[PATCH] RDMA/device: Fix a race between mad_client and cm_client init

From: Shifeng Li
Date: Mon Jan 01 2024 - 22:53:11 EST


The mad_client will be initialized in enable_device_and_get(), while the
devices_rwsem will be downgraded to a read semaphore.
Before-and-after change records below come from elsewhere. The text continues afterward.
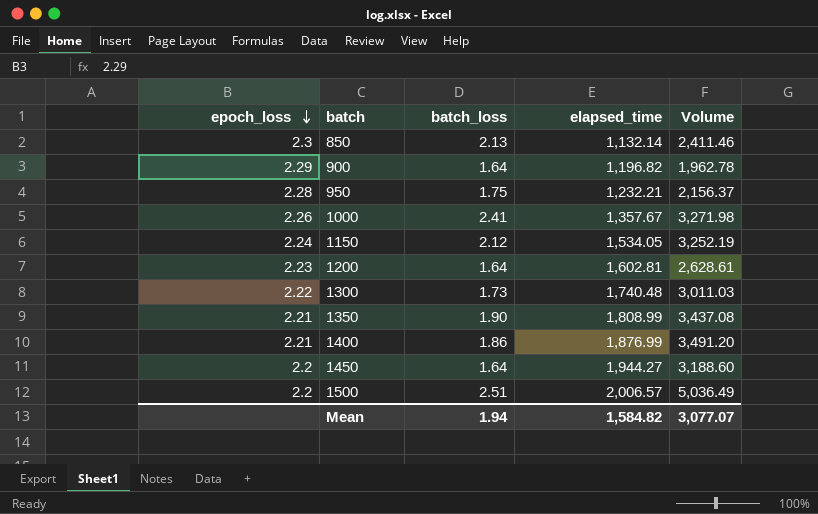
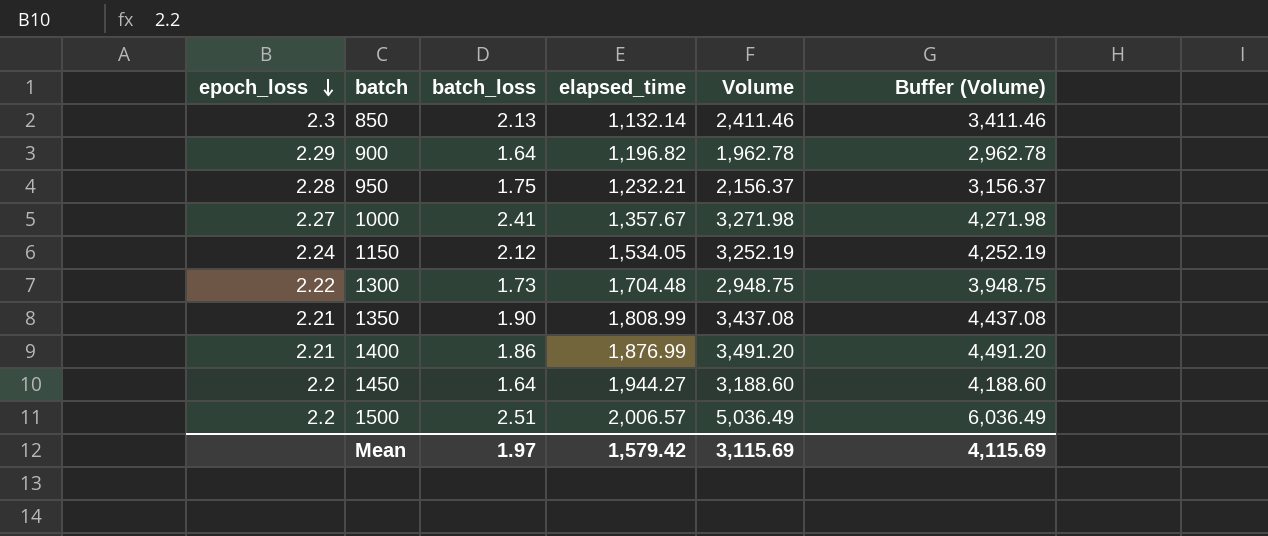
column Buffer (Volume) | formula: none -> [Volume] + 1000
row 1200: 2.23 | 1.64 | 1,602.81 | 2,628.61 -> none
1000 | epoch_loss: 2.26 -> 2.27
1300 | elapsed_time: 1,740.48 -> 1,704.48
1300 | Volume: 3,011.03 -> 2,948.75
Mean | batch_loss: 1.94 -> 1.97
Mean | elapsed_time: 1,584.82 -> 1,579.42
Mean | Volume: 3,077.07 -> 3,115.69

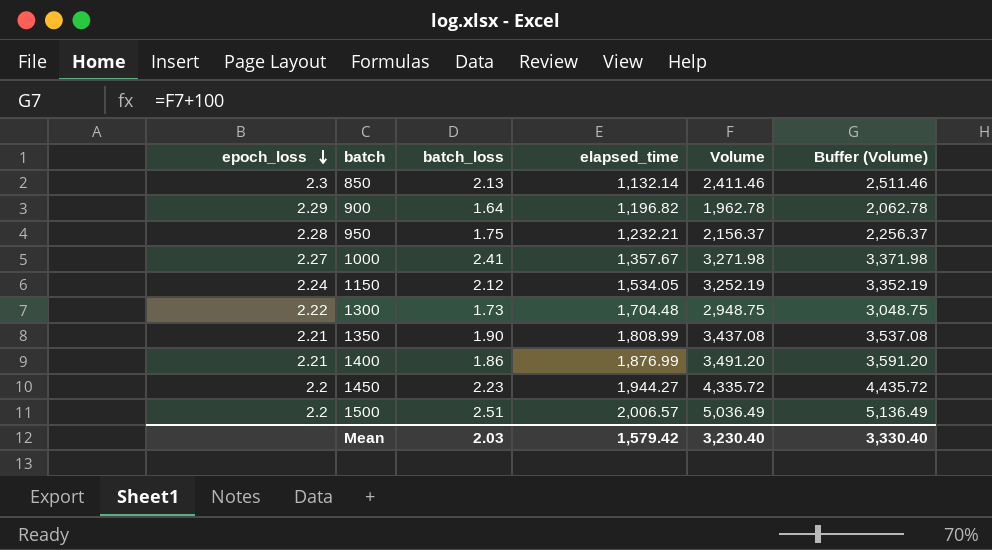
column Buffer (Volume) | formula: [Volume] + 1000 -> [Volume] + 100
1450 | batch_loss: 1.64 -> 2.23
1450 | Volume: 3,188.60 -> 4,335.72
Mean | batch_loss: 1.97 -> 2.03
Mean | Volume: 3,115.69 -> 3,230.40
Mean | Buffer (Volume): 4,115.69 -> 3,330.40

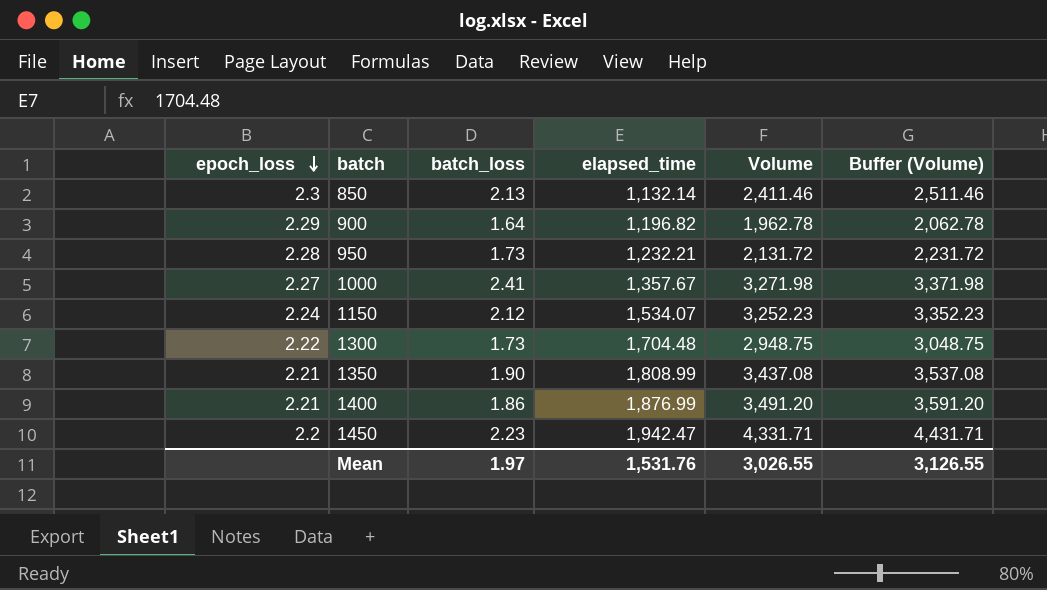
row 1500: 2.2 | 2.51 | 2,006.57 | 5,036.49 | 5,136.49 -> none
950 | batch_loss: 1.75 -> 1.73
950 | Volume: 2,156.37 -> 2,131.72
950 | Buffer (Volume): 2,256.37 -> 2,231.72
1150 | elapsed_time: 1,534.05 -> 1,534.07
1150 | Volume: 3,252.19 -> 3,252.23
1150 | Buffer (Volume): 3,352.19 -> 3,352.23
1450 | elapsed_time: 1,944.27 -> 1,942.47
1450 | Volume: 4,335.72 -> 4,331.71
1450 | Buffer (Volume): 4,435.72 -> 4,431.71
Mean | batch_loss: 2.03 -> 1.97
Mean | elapsed_time: 1,579.42 -> 1,531.76
Mean | Volume: 3,230.40 -> 3,026.55
Mean | Buffer (Volume): 3,330.40 -> 3,126.55

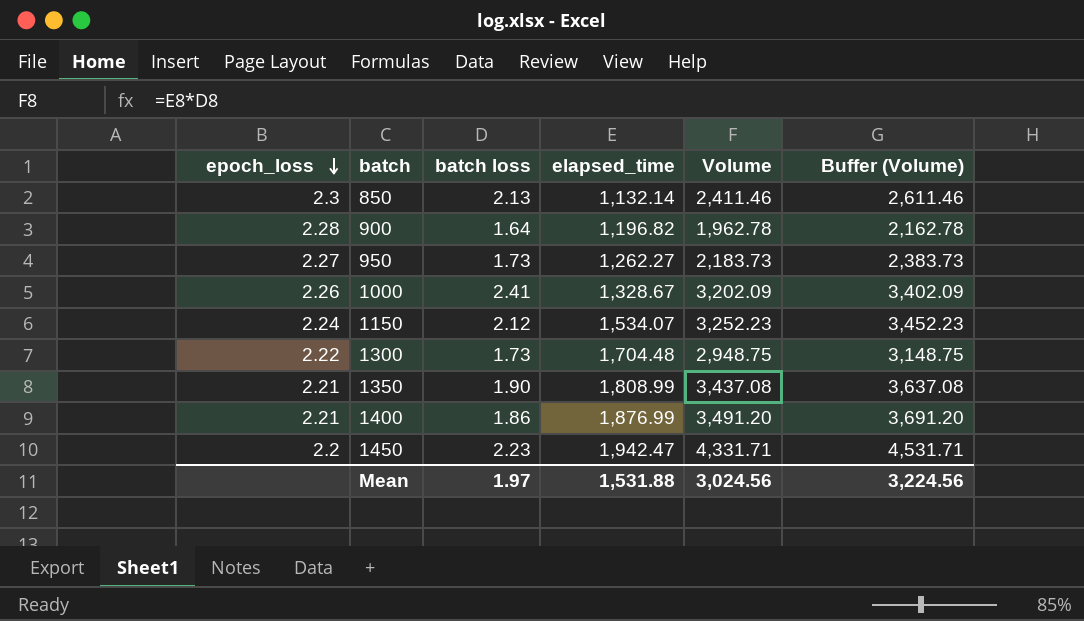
column name: batch_loss -> batch loss
column Buffer (Volume) | formula: [Volume] + 100 -> [Volume] + 200
900 | epoch_loss: 2.29 -> 2.28
950 | epoch_loss: 2.28 -> 2.27
950 | elapsed_time: 1,232.21 -> 1,262.27
950 | Volume: 2,131.72 -> 2,183.73
1000 | epoch_loss: 2.27 -> 2.26
1000 | elapsed_time: 1,357.67 -> 1,328.67
1000 | Volume: 3,271.98 -> 3,202.09
Mean | elapsed_time: 1,531.76 -> 1,531.88
Mean | Volume: 3,026.55 -> 3,024.56
Mean | Buffer (Volume): 3,126.55 -> 3,224.56

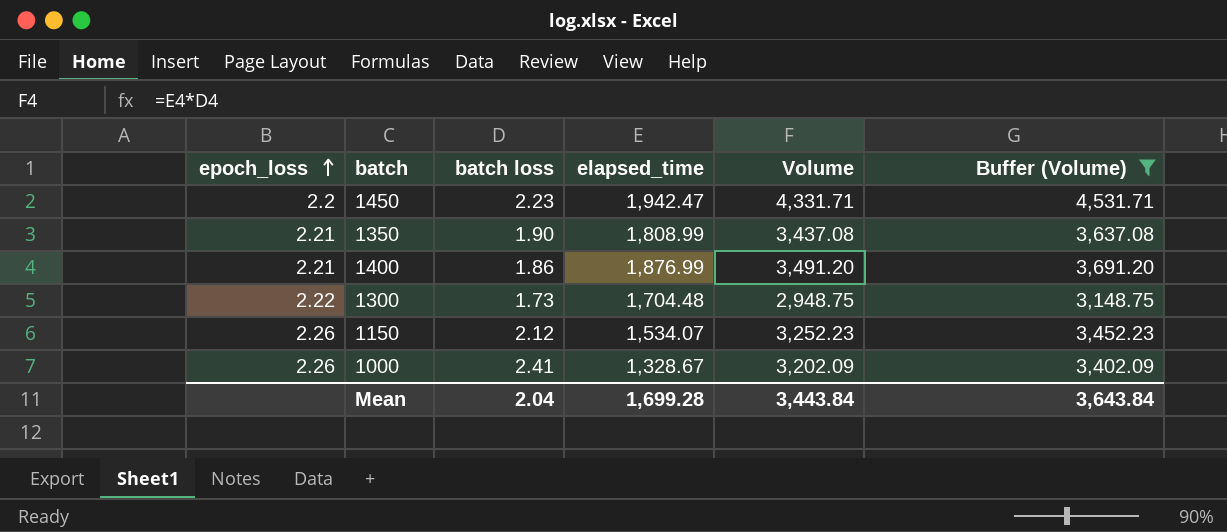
filter: none -> Buffer (Volume) >= 3,148.75
row order: epoch_loss descending -> epoch_loss ascending
1150 | epoch_loss: 2.24 -> 2.26
Mean | batch loss: 1.97 -> 2.04
Mean | elapsed_time: 1,531.88 -> 1,699.28
Mean | Volume: 3,024.56 -> 3,443.84
Mean | Buffer (Volume): 3,224.56 -> 3,643.84

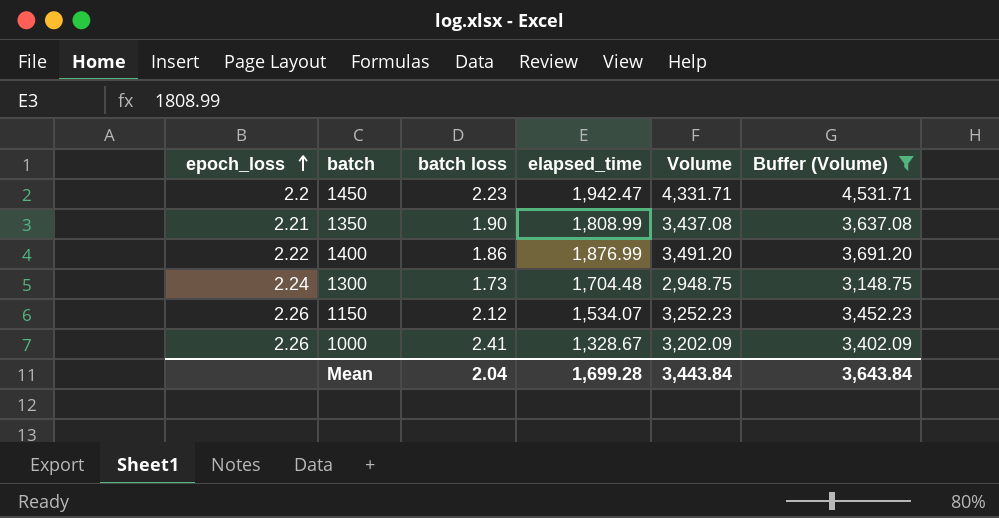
1400 | epoch_loss: 2.21 -> 2.22
1300 | epoch_loss: 2.22 -> 2.24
There is a window
that leads to the failed initialization for cm_client, since it can not
get matched mad port from ib_mad_port_list, and the matched mad port will
be added to the list after that.

mad_client | cm_client
------------------|--------------------------------------------------------
ib_register_device|
enable_device_and_get
down_write(&devices_rwsem)
xa_set_mark(&devices, DEVICE_REGISTERED)
downgrade_write(&devices_rwsem)
|
|ib_cm_init
|ib_register_client(&cm_client)
|down_read(&devices_rwsem)
|xa_for_each_marked (&devices, DEVICE_REGISTERED)
|add_client_context
|cm_add_one
|ib_register_mad_agent
|ib_get_mad_port
|__ib_get_mad_port
|list_for_each_entry(entry, &ib_mad_port_list, port_list)
|return NULL
|up_read(&devices_rwsem)
|
add_client_context|
ib_mad_init_device|
ib_mad_port_open |
list_add_tail(&port_priv->port_list, &ib_mad_port_list)
up_read(&devices_rwsem)
|

Fix it by using the devices_rwsem write semaphore to protect the mad_client
init flow in enable_device_and_get().

Fixes: d0899892edd0 ("RDMA/device: Provide APIs from the core code to help unregistration")
Cc: Shifeng Li <lishifeng1992@xxxxxxx>
Signed-off-by: Shifeng Li <lishifeng@xxxxxxxxxxxxxx>
---
drivers/infiniband/core/device.c | 8 +-------
1 file changed, 1 insertion(+), 7 deletions(-)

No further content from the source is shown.